Once diagnosed, stretching exercises are usually the first line of treatment. Any exercise that stretches the Achilles tendon also benefits plantar fasciitis patients. Exercises may include lunges, stepping on a stair and letting the heel drop off of it, and rolling a tennis ball under the arch. Some patients will roll a frozen bottle of water under their arch as well.
“The ice helps to reduce inflammation and decrease pain while you stretch it out,” Nasser added. “You may start doing these stretches for 10 minutes in the morning and evening. In many cases, the problem resolves over time. Once the pain is gone, you’ll want to continue stretching, but non-aggressively while making sure to wear shoes with arch support.”
For more acute plantar fasciitis cases, steroid injections or oral steroids may help. Some patients will opt for an immobilizing boot, which prevents the use of the plantar fascia and calms down pain and inflammation.
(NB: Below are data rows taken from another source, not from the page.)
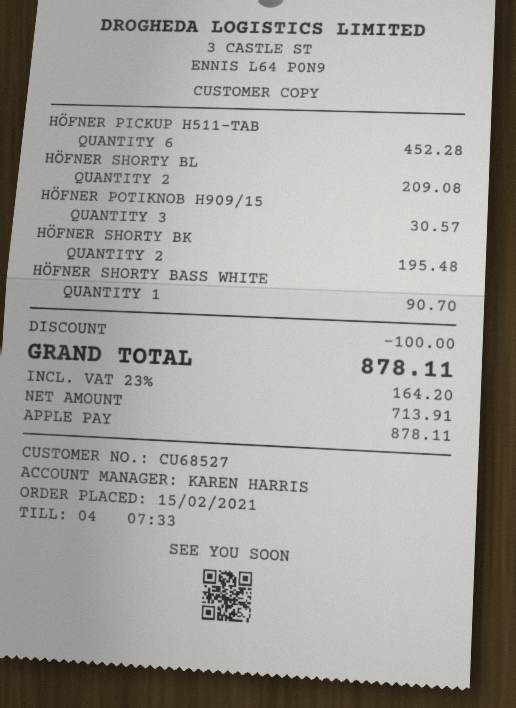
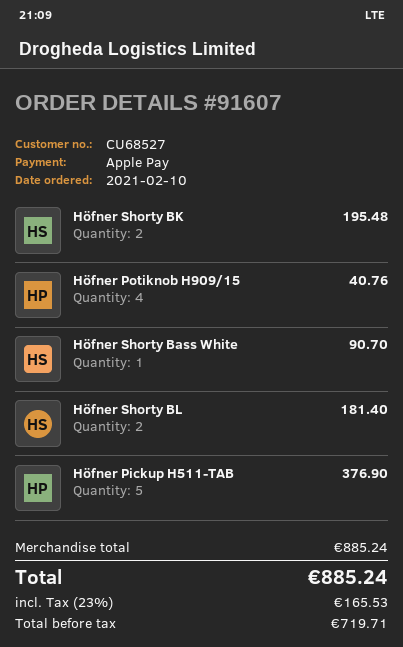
order date: 2021-02-15 -> 2021-02-10
HÖFNER PICKUP H511-TAB: 6 for 452.28 -> 5 for 376.90
HÖFNER SHORTY BL: 2 for 209.08 -> 2 for 181.40
HÖFNER POTIKNOB H909/15: 3 for 30.57 -> 4 for 40.76
discount: 100.00 -> none
net: 713.91 -> 719.71
tax: 23% = 164.20 -> 23% = 165.53
total: 878.11 -> 885.24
For chronic cases, there is also Extracorporeal Shockwave Therapy (ESWT), which involves sending pulses to the plantar fascia area to stimulate new blood flow and break up scar tissue. In rare cases, plantar fascia removal surgery may be required.
Finally, the best prevention is to wear shoes with good arch support, Nasser emphasizes. “Some shoes are marketed today for not having arch support. That’s fine if you have a perfect foot, but most people don’t, and if you have a collapsing arch, these shoes will make the problem worse,” he says.